= ASSIGNED TASK =
Show every line in the material below in which the string "AMIE" appears.

= GIVEN DATA =
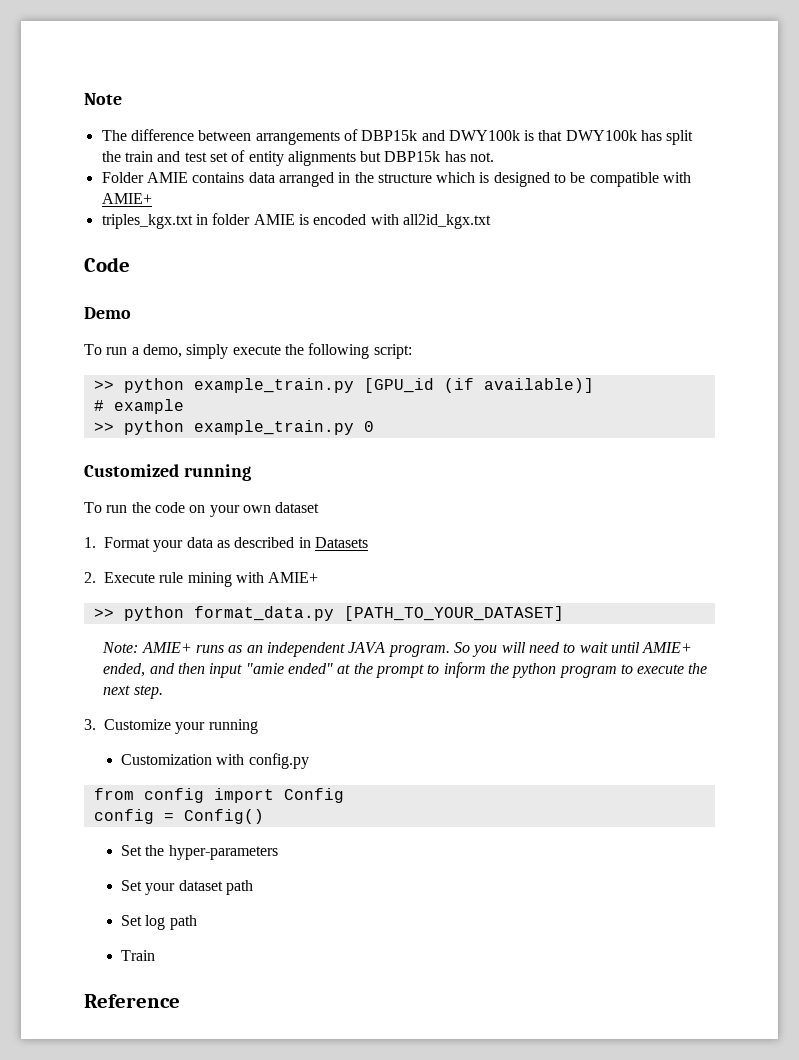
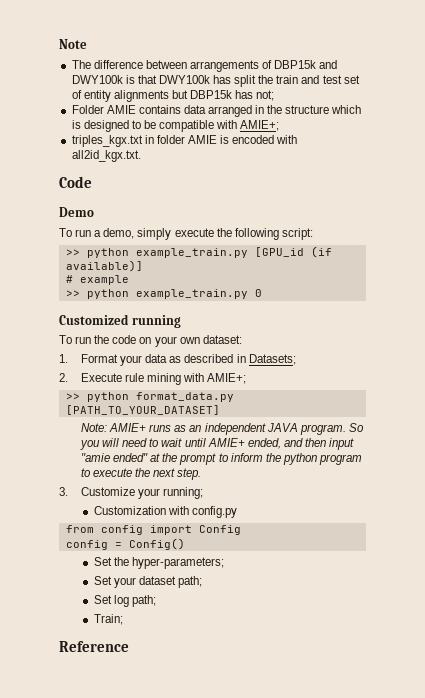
[470,152,495,162] not. -> [256,90,275,101] not;
[101,193,152,204] AMIE+ -> [240,120,280,131] AMIE+;
[402,214,491,229] all2id_kgx.txt -> [71,150,141,162] all2id_kgx.txt.
[275,502,320,513] dataset -> [202,335,242,344] dataset:
[314,537,368,548] Datasets -> [248,354,296,365] Datasets;
[268,572,319,583] AMIE+ -> [207,373,247,384] AMIE+;
[208,719,258,734] running -> [163,487,204,499] running;
[168,845,278,860] hyper-parameters -> [131,557,224,569] hyper-parameters;
[225,880,253,895] path -> [177,576,202,588] path;
[169,915,197,930] [120,950,155,961] path // Train -> [131,595,156,607] [93,614,123,625] path; // Train;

= ANSWER TO THIS TASK =
[101,193,152,204] AMIE+ -> [240,120,280,131] AMIE+;
[268,572,319,583] AMIE+ -> [207,373,247,384] AMIE+;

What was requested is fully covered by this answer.